One technique used quite frequently in spam filtering is that of a whitelist — a list of people who are known not to be spam sources, and need not be filtered. For example, if I had an AntiSpam Rule which deletes all email with a subject line containing the keyword “debt”, if you were on my whitelist you could still send me an email with the subject “Greatly in your debt for writing Textseek”, or some such flattering remark, without getting filtered out!

A common source of addresses for a whitelist is the address-book file of the user’s email client; this means that it is automatically updated every time the master list changes, without having to be maintained in any way. For this example, I’ve chosen R-Comp’s Messenger Pro.

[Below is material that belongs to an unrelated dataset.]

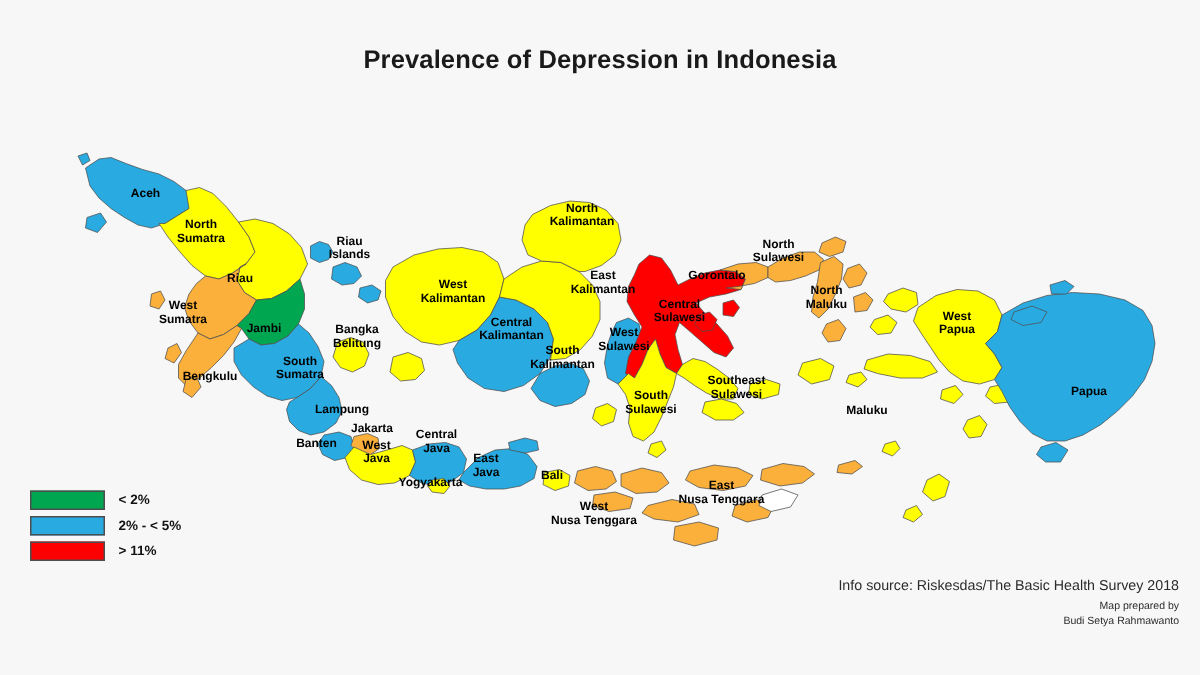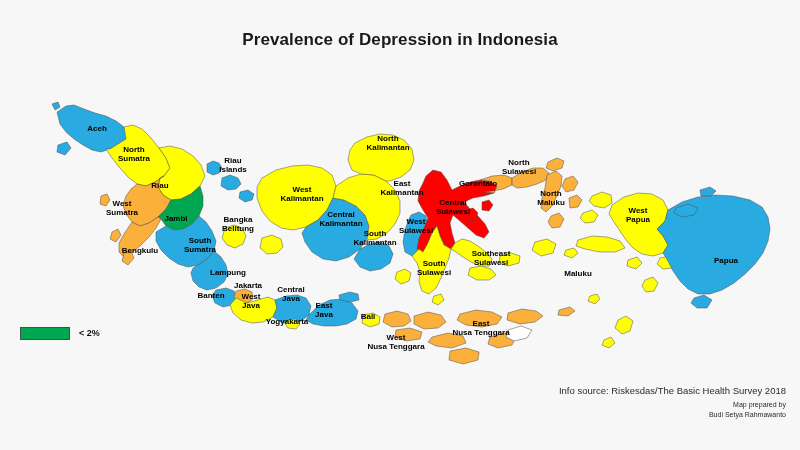"2% - < 5%" div.legend-row { html: none -> <div> <span></span> <span>2% - &lt; 5%</span> </div> }
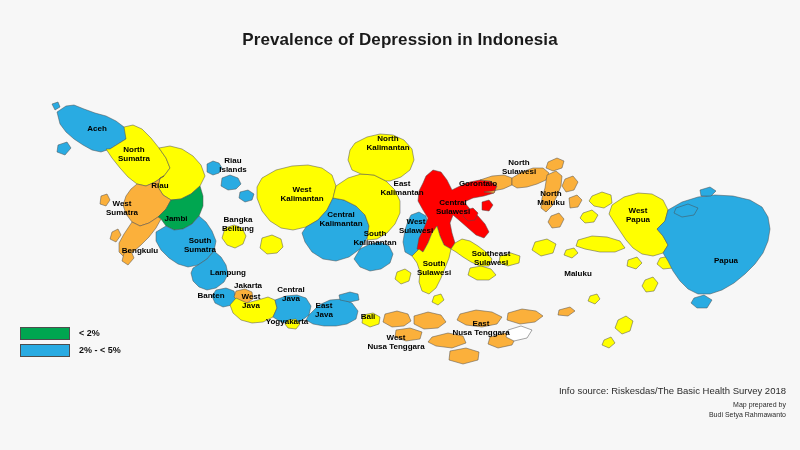"> 11%" div.legend-row { html: none -> <div> <span></span> <span>&gt; 11%</span> </div> }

Investigation shows that the ‘public’ address-book can be found at NewsDir:Messenger.AddrBook, although in real life you’d probably want to locate and scan the private address-books of each Messenger ‘user’ as well. For demonstration purposes — this is an article on UserTest programming, not on data management — we are simply going to load the file into an array and loop through the entire array every time we want to check if an address is present, though in practice you might want to use a slightly more sophisticated search technique.

Since Basic arrays can be dimensioned only once, this needs to be done within PROCUserTest_Initialise, and we first need to establish how many entries will be needed. As the address-book file contains one address per line, all we need to do is to open the file from Basic and load it in one line at a time, counting as we go:

DEF PROCUserTest_Initialise
LOCAL i%,addr$,load%,tabpos%,nexttabpos%
i%=OPENIN"NewsDir:Messenger.AddrBook"
IF i%=0 THEN ERROR 255,"Address book not found"
REPEAT
  addr$=GET$#i%:user_count%+=1
UNTIL (EOF#i%)
REM find required array size

Local and global variables

Note the use above of ‘user_’ to prefix the count variable. This is because the number of entries in the array will need to be a global variable (one not declared as LOCAL to the procedure) so that we can access it from FNUserTest_DoTest later on.

It is strongly recommended that, in AntiSpam UserTests, all new global variables that you create should be prefixed by ‘user_’ in this way. Otherwise, as you can imagine, if a user goes round DIMming blocks of memory as block% or passing strings around as boundary$ or idle$ he runs a severe risk of corruptmg values that may be in use by AntiSpam itself. Only those variables prefixed by user_ can be guaranteed to be unique.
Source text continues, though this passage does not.